Understanding the landscape of rural environments
The rural environment is characterized by vast geographic areas with sparse population density, limited access to health care facilities, and diverse socioeconomic backgrounds. These factors contribute to unique challenges in addressing pediatric injuries in rural settings. Limited availability of emergency medical services and trauma centers, coupled with long transport times to reach specialized care, can result in delays in treatment and worsen injury outcomes. The prevalence of agricultural activities, outdoor recreational pursuits, and transportation-related risks in rural areas poses specific injury hazards to children. Environmental factors such as rugged terrain, natural disasters, and exposure to wildlife contribute to the complexity of pediatric injury prevention and management in rural environments.
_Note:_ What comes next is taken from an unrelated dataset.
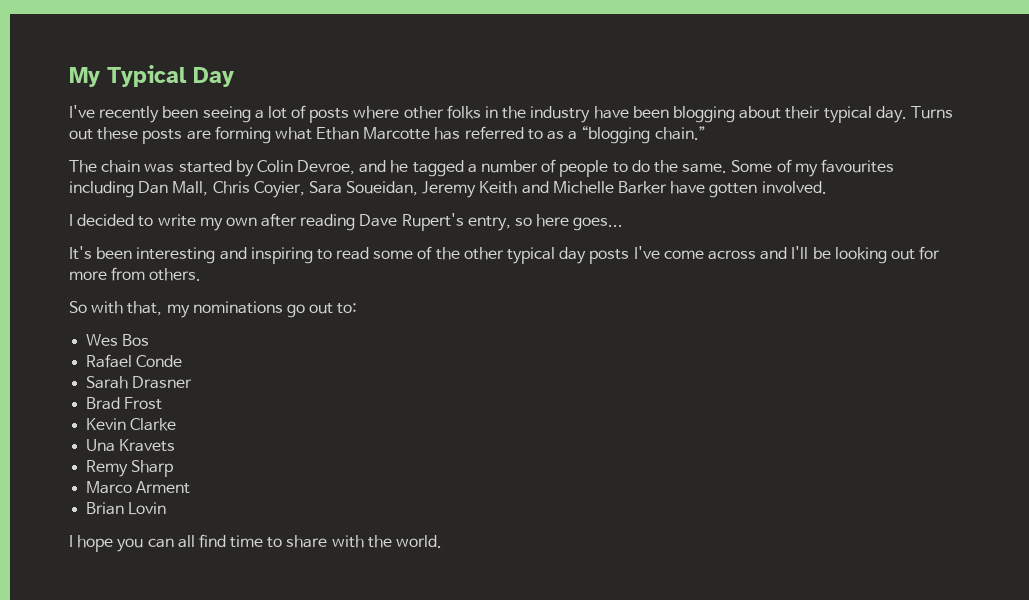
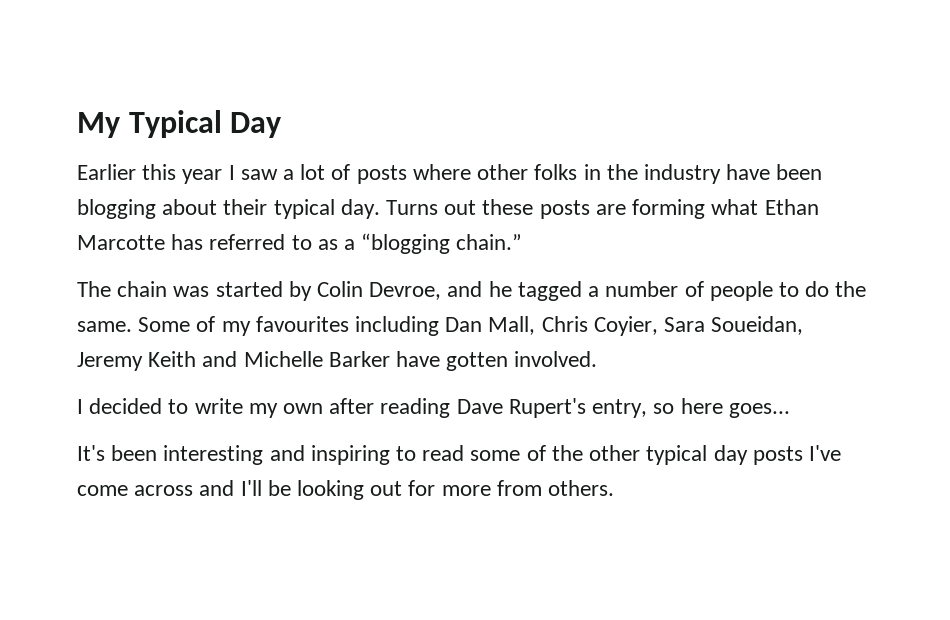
[69,105,251,123] I've recently been seeing -> [77,164,278,184] Earlier this year I saw
[69,301,358,318] [86,334,150,346] [86,354,183,368] [86,376,193,389] [86,397,163,410] [86,418,177,431] [86,439,176,452] [86,460,174,477] [86,481,191,494] [86,502,167,515] [69,534,443,552] // So with that, my nominations go out to: // Wes Bos // Rafael Conde // Sarah Drasner // Brad Frost // Kevin Clarke // Una Kravets // Remy Sharp // Marco Arment // Brian Lovin // I hope you can all find time to share with the world. -> (615, 488) none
Socioeconomic disparities, including limited access to resources, education, preventive health care services, and primary care physicians, can exacerbate the vulnerability of rural children to injuries. While 20% of American children live in rural communities, only 9% of general pediatricians or nurse practitioners practice in those areas. Child poverty rates are higher in rural areas with nearly 1 in 4 rural children growing up in poverty. These factors contribute to injury rates as much as 55% higher and unintentional injury death rates twice that seen in urban settings for children who live in rural areas. Addressing these challenges requires a multifaceted approach that encompasses community-based interventions, education, policy advocacy, and collaboration among health care providers, policymakers, and community stakeholders to mitigate the impact of pediatric injuries in rural settings.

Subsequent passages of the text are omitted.